Luis runs four races this season; he wins all four.
July 2021: Luis’s Olympic dreams lie shattered on the floor
Despite his excellent 2020 form that sees him the favourite for the men’s gold, an ongoing calf injury puts paid to individual ambition as Luis trails in 13th at the delayed Tokyo Games in July 2021.
Although the French team takes bronze in the mixed relay, that too is a disappointment as France were heavily predicted to do better.
December 2021: Luis makes a dramatic 70.3 debut
In his first middle-distance outing at 70.3 Indian Wells, Luis was in the lead until a mis-direction by a marshal led him into the path of a moving vehicle. Luckily he was able to continue and take second place behind Lionel Sanders.
November 2022: Back on top in Bermuda
Another highlight of the year is the mixed team relay win in Montreal in June.

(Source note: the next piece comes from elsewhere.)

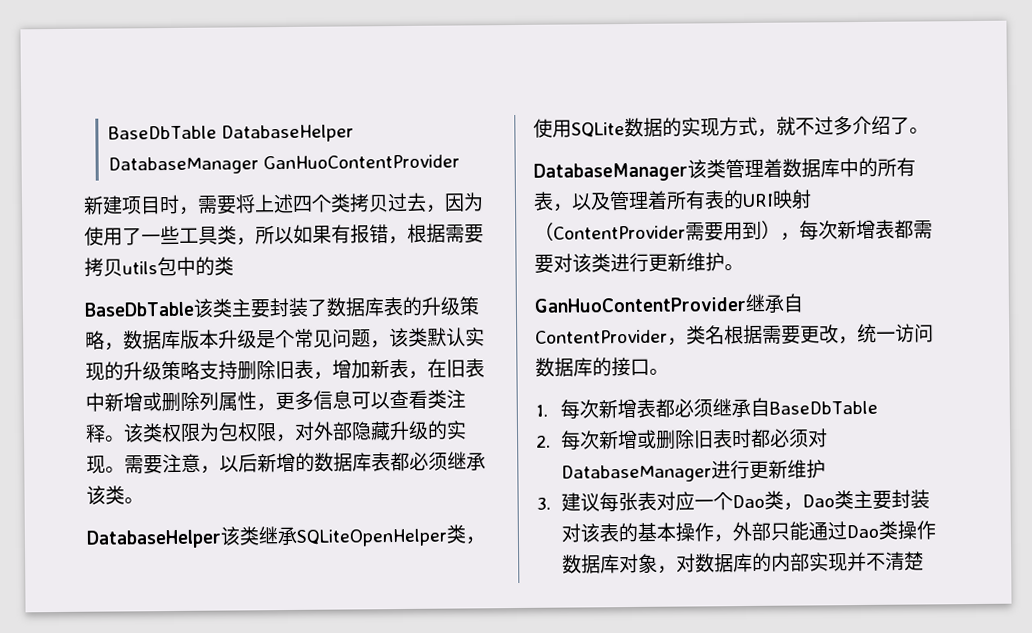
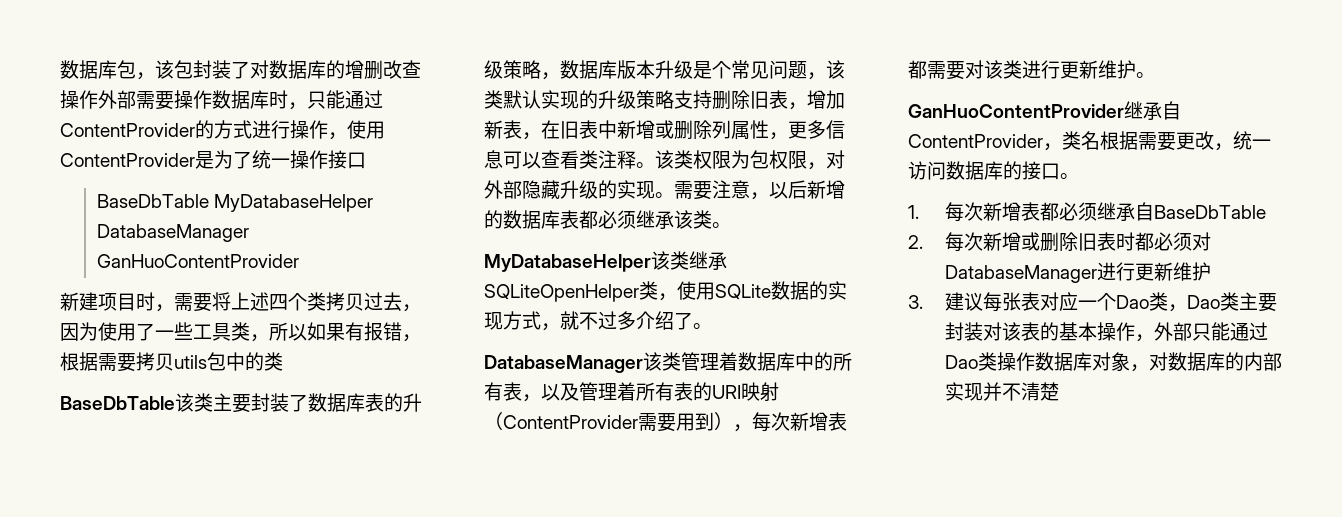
- BaseDbTable DatabaseHelper DatabaseManager GanHuoContentProvider
+ 数据库包，该包封装了对数据库的增删改查操作外部需要操作数据库时，只能通过ContentProvider的方式进行操作，使用ContentProvider是为了统一操作接口
+ BaseDbTable MyDatabaseHelper DatabaseManager GanHuoContentProvider
- DatabaseHelper该类继承SQLiteOpenHelper类，使用SQLite数据的实现方式，就不过多介绍了。
+ MyDatabaseHelper该类继承SQLiteOpenHelper类，使用SQLite数据的实现方式，就不过多介绍了。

November 2022: Finishes fifth in the world
A seventh at the Grand Final in Abu Dhabi sees him jump two places in the Series rankings to the end the year in fifth place overall.
December 2022: Wins Clash Daytona
Over the 1.6km swim, 60km bike and 13.2km run course, Luis’ short-course credentials come to the fore as he takes the tape in 2:23:48.
Vincent Luis in quotes
On being the favourite going into the 2020 Tokyo Olympics: “I feel less pressure than before … I competed at the Games twice already and I realised that it’s a race just like other races.”
On finishing a disappointed 13th in Tokyo: “I was not at the level for an Olympic medal … [with] the Olympics, there is a date. You have to be ready. I was not.”
On Super League: “Super League to me is the future. It is the next step for triathlon. At home, people now recognise me in the street because it was live on French TV and people watched it every day.”
What’s next for Vincent Luis?
The long-term goal has to be exorcising those Olympic nightmares by triumphing at his home Games in Paris 2024, when he’ll have reached the grand old age of 35.